REQUIREMENT
Every line below that includes the word "dsval" needs to be copied.

[Start of section]

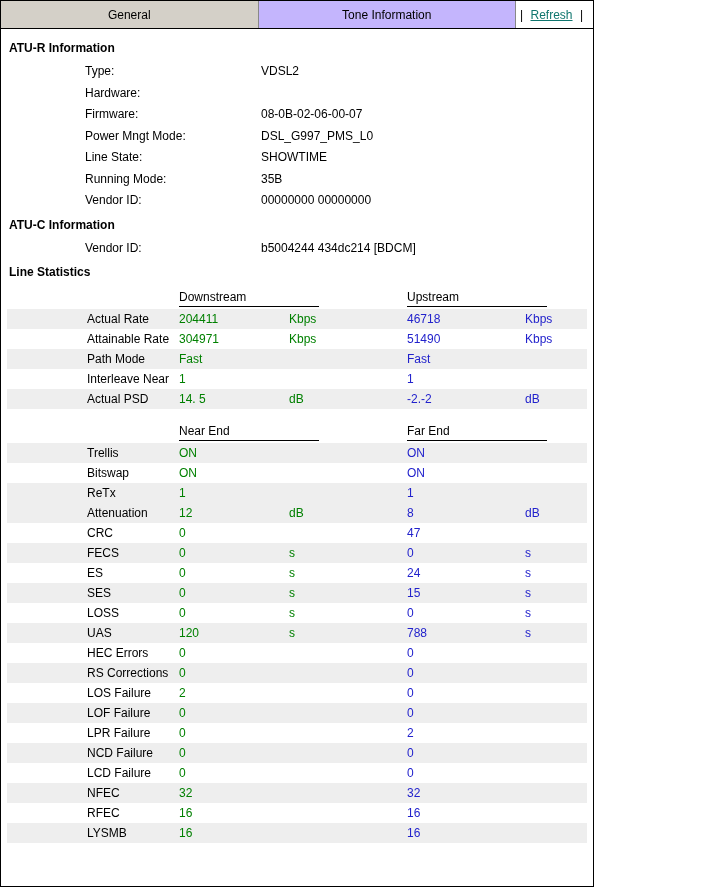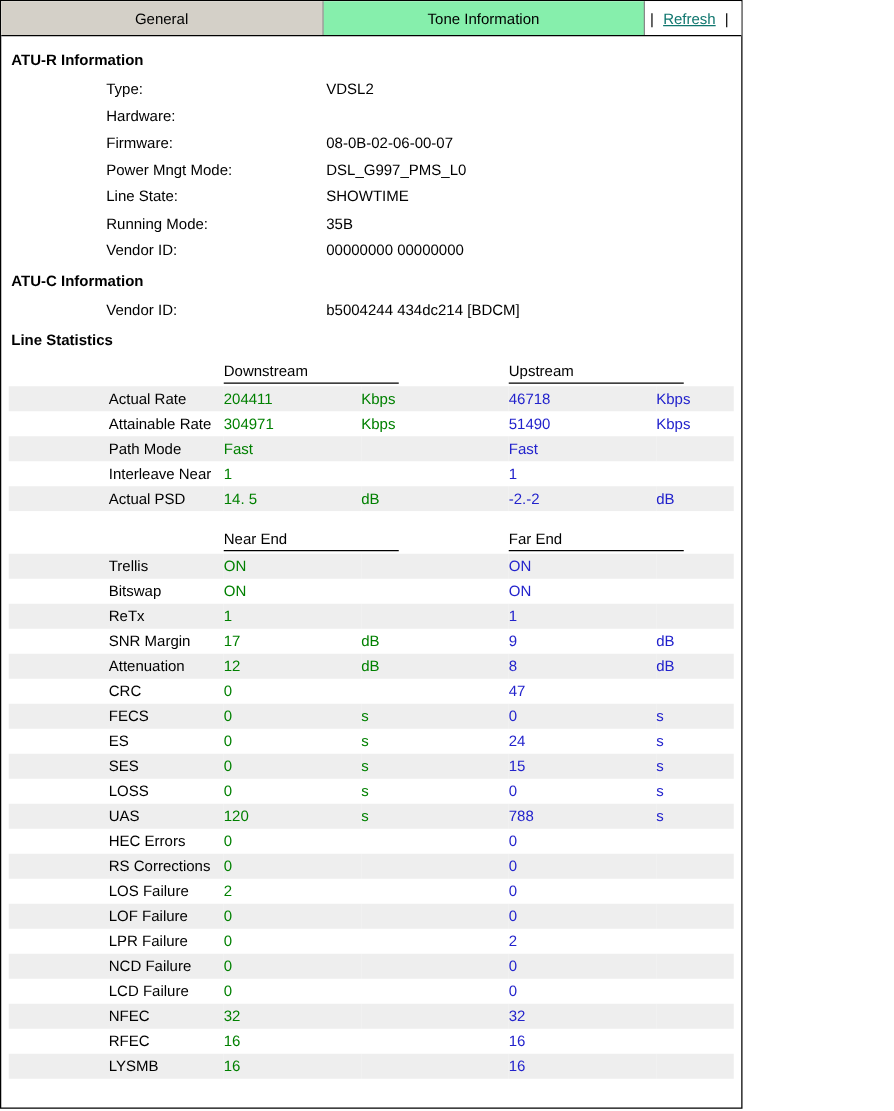--- a/index.html
+++ b/index.html
@@ -38,21 +38,21 @@
     justify-content: center;
     font-size: 12px;
     color: #000000;
     border-right: 1px solid #888888;
     box-sizing: border-box;
   }
   .tab.active {
     background: #d4d0c8;
   }
   .tab.inactive {
-    background: #86efac;
+    background: #c4b5fd;
   }
   .tabfill {
     flex: 1;
     background: #ffffff;
     display: flex;
     align-items: center;
     justify-content: flex-end;
     padding-right: 6px;
     box-sizing: border-box;
   }
@@ -276,27 +276,20 @@
         <td class="c-usval">ON</td>
         <td class="c-usunit"></td>
       </tr>
       <tr class="alt">
         <td class="c-label">ReTx</td>
         <td class="c-dsval">1</td>
         <td class="c-dsunit"></td>
         <td class="c-usval">1</td>
         <td class="c-usunit"></td>
       </tr>
-      <tr>
-        <td class="c-label">SNR Margin</td>
-        <td class="c-dsval">17</td>
-        <td class="c-dsunit">dB</td>
-        <td class="c-usval">9</td>
-        <td class="c-usunit">dB</td>
-      </tr>
       <tr class="alt">
         <td class="c-label">Attenuation</td>
         <td class="c-dsval">12</td>
         <td class="c-dsunit">dB</td>
         <td class="c-usval">8</td>
         <td class="c-usunit">dB</td>
       </tr>
       <tr>
         <td class="c-label">CRC</td>
         <td class="c-dsval">0</td>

[End of section]

ANSWER
         <td class="c-dsval">1</td>
-        <td class="c-dsval">17</td>
         <td class="c-dsval">12</td>
         <td class="c-dsval">0</td>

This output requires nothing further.